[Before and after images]
════

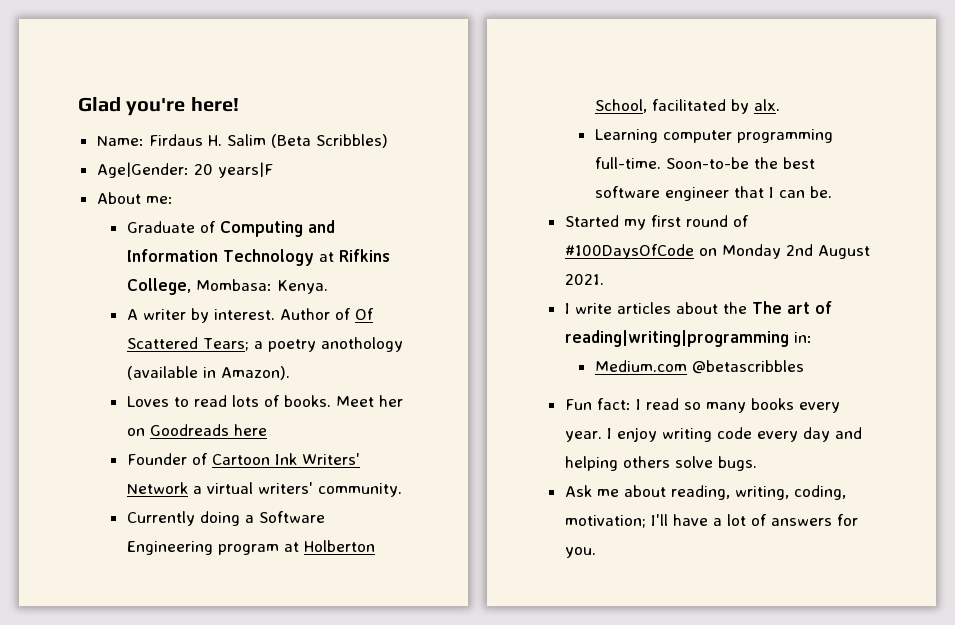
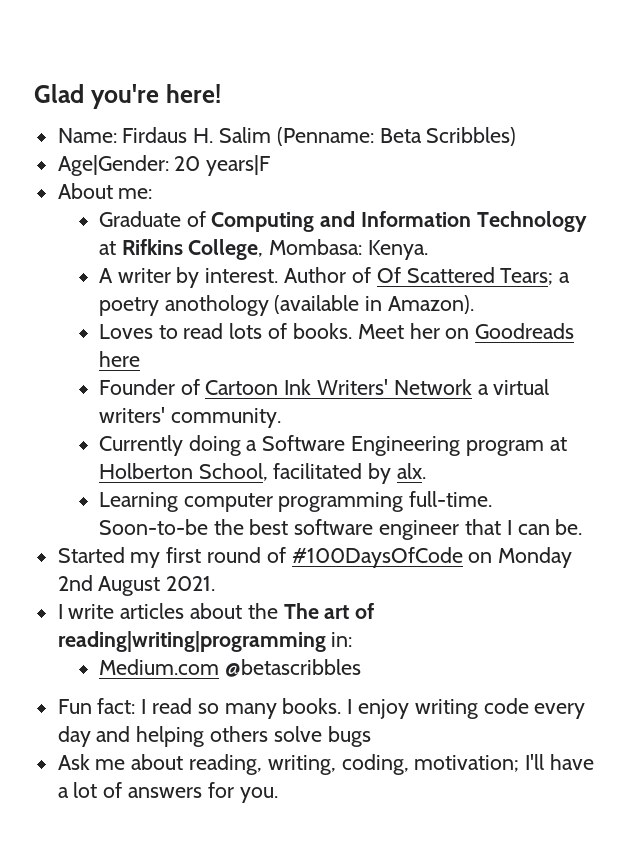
[270,134,311,148] (Beta -> [276,127,422,146] (Penname: Beta
[750,398,840,413] [564,431,602,442] books every year. -> [282,698,342,714] books.
[717,456,757,471] bugs. -> [327,726,371,747] bugs

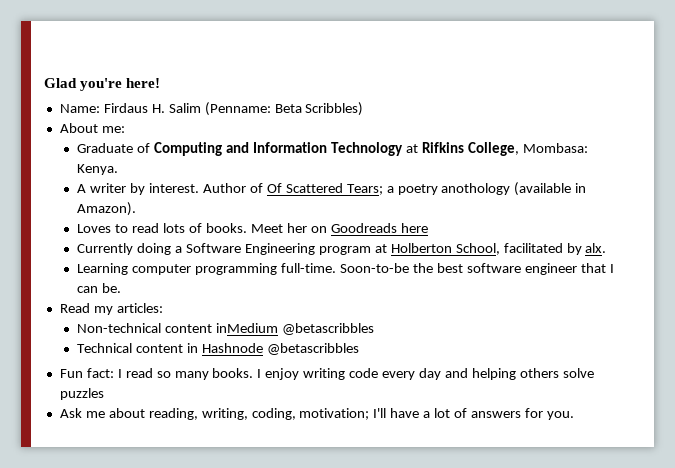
[57,155,271,176] // Age|Gender: 20 years|F -> (364, 109) none
[98,379,550,395] [98,407,281,428] // Founder of Cartoon Ink Writers' Network a virtual writers' community. -> (428, 228) none
[57,547,573,568] [57,575,216,596] [57,603,375,619] [57,631,353,652] [98,659,219,675] Started my first round of #100DaysOfCode on Monday 2nd August 2021. // I write articles about the The art of reading|writing|programming in: // Medium.com -> [59,303,163,315] [77,323,375,335] [77,343,264,353] Read my articles: // Non-technical content inMedium @betascribbles // Technical content in Hashnode
[327,726,371,747] bugs -> [59,388,104,400] puzzles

════

WORK ITEM:
Produce an exact copy of each line of data, skipping embedded images.

RESULT:
[270,134,311,148] (Beta -> [276,127,422,146] (Penname: Beta
[750,398,840,413] [564,431,602,442] books every year. -> [282,698,342,714] books.
[717,456,757,471] bugs. -> [327,726,371,747] bugs

[57,155,271,176] // Age|Gender: 20 years|F -> (364, 109) none
[98,379,550,395] [98,407,281,428] // Founder of Cartoon Ink Writers' Network a virtual writers' community. -> (428, 228) none
[57,547,573,568] [57,575,216,596] [57,603,375,619] [57,631,353,652] [98,659,219,675] Started my first round of #100DaysOfCode on Monday 2nd August 2021. // I write articles about the The art of reading|writing|programming in: // Medium.com -> [59,303,163,315] [77,323,375,335] [77,343,264,353] Read my articles: // Non-technical content inMedium @betascribbles // Technical content in Hashnode
[327,726,371,747] bugs -> [59,388,104,400] puzzles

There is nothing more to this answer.